» GOAL OF THE EXERCISE: Reproduce exactly, and only, the lines running from the start of the entries below to the line containing "[443,399,474,410] -List ->".

[Edit difference data]
_ _ _ _

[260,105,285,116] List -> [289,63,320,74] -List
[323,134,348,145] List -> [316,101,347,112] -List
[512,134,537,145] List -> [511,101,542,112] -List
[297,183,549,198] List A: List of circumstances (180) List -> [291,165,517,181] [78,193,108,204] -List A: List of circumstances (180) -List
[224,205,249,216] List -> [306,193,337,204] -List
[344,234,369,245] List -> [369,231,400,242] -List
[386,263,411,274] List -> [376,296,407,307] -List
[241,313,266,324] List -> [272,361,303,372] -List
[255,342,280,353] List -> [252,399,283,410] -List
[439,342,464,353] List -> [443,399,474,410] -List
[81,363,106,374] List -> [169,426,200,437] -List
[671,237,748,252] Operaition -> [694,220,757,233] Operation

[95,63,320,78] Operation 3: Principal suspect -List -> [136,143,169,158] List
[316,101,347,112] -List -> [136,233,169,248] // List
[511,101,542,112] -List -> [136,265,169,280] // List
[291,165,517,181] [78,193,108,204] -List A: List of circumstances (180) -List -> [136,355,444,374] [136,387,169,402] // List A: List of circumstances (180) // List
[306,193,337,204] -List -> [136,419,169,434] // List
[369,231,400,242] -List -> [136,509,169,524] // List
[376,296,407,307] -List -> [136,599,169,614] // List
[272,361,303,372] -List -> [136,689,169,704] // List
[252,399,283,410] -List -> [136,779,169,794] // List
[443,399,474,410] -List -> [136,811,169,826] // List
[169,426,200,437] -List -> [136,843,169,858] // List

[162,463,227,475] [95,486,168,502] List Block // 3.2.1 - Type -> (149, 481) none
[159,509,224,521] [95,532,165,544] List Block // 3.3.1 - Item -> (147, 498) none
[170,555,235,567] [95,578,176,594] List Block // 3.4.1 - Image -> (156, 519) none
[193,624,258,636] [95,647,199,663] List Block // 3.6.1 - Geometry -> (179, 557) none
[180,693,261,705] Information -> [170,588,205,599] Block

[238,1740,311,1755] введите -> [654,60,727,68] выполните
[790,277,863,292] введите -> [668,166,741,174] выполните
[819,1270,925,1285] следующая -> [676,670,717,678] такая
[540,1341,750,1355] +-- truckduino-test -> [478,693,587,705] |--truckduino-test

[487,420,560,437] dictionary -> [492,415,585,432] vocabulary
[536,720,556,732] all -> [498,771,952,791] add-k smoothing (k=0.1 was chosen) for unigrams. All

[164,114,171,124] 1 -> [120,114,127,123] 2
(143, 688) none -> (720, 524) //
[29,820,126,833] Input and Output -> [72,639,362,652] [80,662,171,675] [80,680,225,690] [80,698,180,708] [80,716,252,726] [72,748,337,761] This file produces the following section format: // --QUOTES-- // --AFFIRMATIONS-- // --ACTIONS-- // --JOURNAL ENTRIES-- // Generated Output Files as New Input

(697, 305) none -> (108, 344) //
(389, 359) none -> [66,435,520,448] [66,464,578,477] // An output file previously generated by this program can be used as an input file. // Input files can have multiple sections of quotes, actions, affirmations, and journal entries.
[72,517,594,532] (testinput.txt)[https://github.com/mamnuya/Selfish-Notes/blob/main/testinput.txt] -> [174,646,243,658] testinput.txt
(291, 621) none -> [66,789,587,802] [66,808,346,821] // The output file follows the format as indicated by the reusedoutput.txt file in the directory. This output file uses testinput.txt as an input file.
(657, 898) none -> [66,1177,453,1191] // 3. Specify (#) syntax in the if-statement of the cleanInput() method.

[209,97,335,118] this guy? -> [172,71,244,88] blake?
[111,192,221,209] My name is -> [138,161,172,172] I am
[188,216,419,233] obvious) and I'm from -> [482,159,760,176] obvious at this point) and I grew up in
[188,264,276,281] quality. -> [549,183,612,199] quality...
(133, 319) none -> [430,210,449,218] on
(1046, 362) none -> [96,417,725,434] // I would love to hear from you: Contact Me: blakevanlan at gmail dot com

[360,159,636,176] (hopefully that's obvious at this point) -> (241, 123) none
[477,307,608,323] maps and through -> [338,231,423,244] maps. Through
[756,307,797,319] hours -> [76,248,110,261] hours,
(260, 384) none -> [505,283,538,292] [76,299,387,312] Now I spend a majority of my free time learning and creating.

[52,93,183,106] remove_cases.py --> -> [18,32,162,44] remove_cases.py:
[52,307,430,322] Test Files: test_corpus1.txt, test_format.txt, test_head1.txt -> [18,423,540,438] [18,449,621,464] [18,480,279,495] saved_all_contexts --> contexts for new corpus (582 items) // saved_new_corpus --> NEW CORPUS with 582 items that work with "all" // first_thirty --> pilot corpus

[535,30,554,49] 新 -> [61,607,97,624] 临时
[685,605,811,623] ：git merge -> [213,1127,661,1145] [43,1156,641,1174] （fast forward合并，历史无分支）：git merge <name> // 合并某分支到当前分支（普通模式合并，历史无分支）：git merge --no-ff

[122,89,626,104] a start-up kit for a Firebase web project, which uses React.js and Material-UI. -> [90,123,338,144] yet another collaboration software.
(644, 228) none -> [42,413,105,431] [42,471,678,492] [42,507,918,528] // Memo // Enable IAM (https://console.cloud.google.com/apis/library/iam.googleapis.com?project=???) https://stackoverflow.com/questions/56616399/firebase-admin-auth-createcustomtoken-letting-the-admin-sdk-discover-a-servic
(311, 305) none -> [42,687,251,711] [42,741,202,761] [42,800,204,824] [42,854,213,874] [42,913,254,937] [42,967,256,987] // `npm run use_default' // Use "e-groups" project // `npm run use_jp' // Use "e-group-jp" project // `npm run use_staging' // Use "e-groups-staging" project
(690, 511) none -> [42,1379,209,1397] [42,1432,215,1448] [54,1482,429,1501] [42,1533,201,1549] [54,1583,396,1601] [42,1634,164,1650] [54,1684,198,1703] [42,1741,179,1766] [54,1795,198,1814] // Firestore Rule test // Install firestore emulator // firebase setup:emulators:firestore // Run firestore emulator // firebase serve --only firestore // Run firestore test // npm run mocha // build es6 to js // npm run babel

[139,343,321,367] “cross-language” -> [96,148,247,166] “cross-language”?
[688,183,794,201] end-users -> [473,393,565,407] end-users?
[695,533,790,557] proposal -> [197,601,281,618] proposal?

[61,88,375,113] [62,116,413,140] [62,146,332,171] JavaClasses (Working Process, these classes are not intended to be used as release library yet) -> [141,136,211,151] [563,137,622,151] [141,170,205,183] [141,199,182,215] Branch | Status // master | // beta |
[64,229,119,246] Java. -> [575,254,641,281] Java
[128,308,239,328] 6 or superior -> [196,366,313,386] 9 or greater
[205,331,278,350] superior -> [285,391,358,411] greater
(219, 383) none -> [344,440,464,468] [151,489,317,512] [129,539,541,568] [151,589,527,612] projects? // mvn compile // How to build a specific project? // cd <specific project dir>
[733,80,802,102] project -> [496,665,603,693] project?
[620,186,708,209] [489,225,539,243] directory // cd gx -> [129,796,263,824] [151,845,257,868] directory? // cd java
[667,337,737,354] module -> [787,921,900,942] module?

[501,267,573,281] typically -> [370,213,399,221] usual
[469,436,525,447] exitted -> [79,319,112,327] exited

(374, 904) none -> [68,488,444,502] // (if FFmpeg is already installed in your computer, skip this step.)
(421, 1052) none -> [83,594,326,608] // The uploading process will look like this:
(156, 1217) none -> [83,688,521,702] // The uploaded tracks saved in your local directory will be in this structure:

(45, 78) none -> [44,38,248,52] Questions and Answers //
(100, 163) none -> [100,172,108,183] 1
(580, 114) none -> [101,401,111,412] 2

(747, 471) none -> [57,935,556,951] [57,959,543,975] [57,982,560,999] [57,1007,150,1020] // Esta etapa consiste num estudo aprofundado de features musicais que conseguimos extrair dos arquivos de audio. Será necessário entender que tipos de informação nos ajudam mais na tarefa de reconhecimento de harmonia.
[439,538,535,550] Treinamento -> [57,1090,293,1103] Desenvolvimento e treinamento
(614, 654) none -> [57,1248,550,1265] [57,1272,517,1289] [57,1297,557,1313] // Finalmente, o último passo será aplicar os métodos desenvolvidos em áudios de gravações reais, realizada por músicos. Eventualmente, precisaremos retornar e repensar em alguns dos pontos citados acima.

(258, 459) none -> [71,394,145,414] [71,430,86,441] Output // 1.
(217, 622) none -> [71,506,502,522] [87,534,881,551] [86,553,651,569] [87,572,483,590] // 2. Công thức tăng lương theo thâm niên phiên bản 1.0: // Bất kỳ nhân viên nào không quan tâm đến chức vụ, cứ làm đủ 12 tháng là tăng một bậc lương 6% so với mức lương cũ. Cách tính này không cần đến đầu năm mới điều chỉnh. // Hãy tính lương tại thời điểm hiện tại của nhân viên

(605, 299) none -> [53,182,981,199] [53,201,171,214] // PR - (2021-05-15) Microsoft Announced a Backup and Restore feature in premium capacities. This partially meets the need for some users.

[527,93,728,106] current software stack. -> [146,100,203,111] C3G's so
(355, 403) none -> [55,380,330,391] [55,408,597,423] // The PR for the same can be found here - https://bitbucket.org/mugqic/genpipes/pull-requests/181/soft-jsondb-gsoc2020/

_ _ _ _

» TASK OUTPUT:
[260,105,285,116] List -> [289,63,320,74] -List
[323,134,348,145] List -> [316,101,347,112] -List
[512,134,537,145] List -> [511,101,542,112] -List
[297,183,549,198] List A: List of circumstances (180) List -> [291,165,517,181] [78,193,108,204] -List A: List of circumstances (180) -List
[224,205,249,216] List -> [306,193,337,204] -List
[344,234,369,245] List -> [369,231,400,242] -List
[386,263,411,274] List -> [376,296,407,307] -List
[241,313,266,324] List -> [272,361,303,372] -List
[255,342,280,353] List -> [252,399,283,410] -List
[439,342,464,353] List -> [443,399,474,410] -List
[81,363,106,374] List -> [169,426,200,437] -List
[671,237,748,252] Operaition -> [694,220,757,233] Operation

[95,63,320,78] Operation 3: Principal suspect -List -> [136,143,169,158] List
[316,101,347,112] -List -> [136,233,169,248] // List
[511,101,542,112] -List -> [136,265,169,280] // List
[291,165,517,181] [78,193,108,204] -List A: List of circumstances (180) -List -> [136,355,444,374] [136,387,169,402] // List A: List of circumstances (180) // List
[306,193,337,204] -List -> [136,419,169,434] // List
[369,231,400,242] -List -> [136,509,169,524] // List
[376,296,407,307] -List -> [136,599,169,614] // List
[272,361,303,372] -List -> [136,689,169,704] // List
[252,399,283,410] -List -> [136,779,169,794] // List
[443,399,474,410] -List -> [136,811,169,826] // List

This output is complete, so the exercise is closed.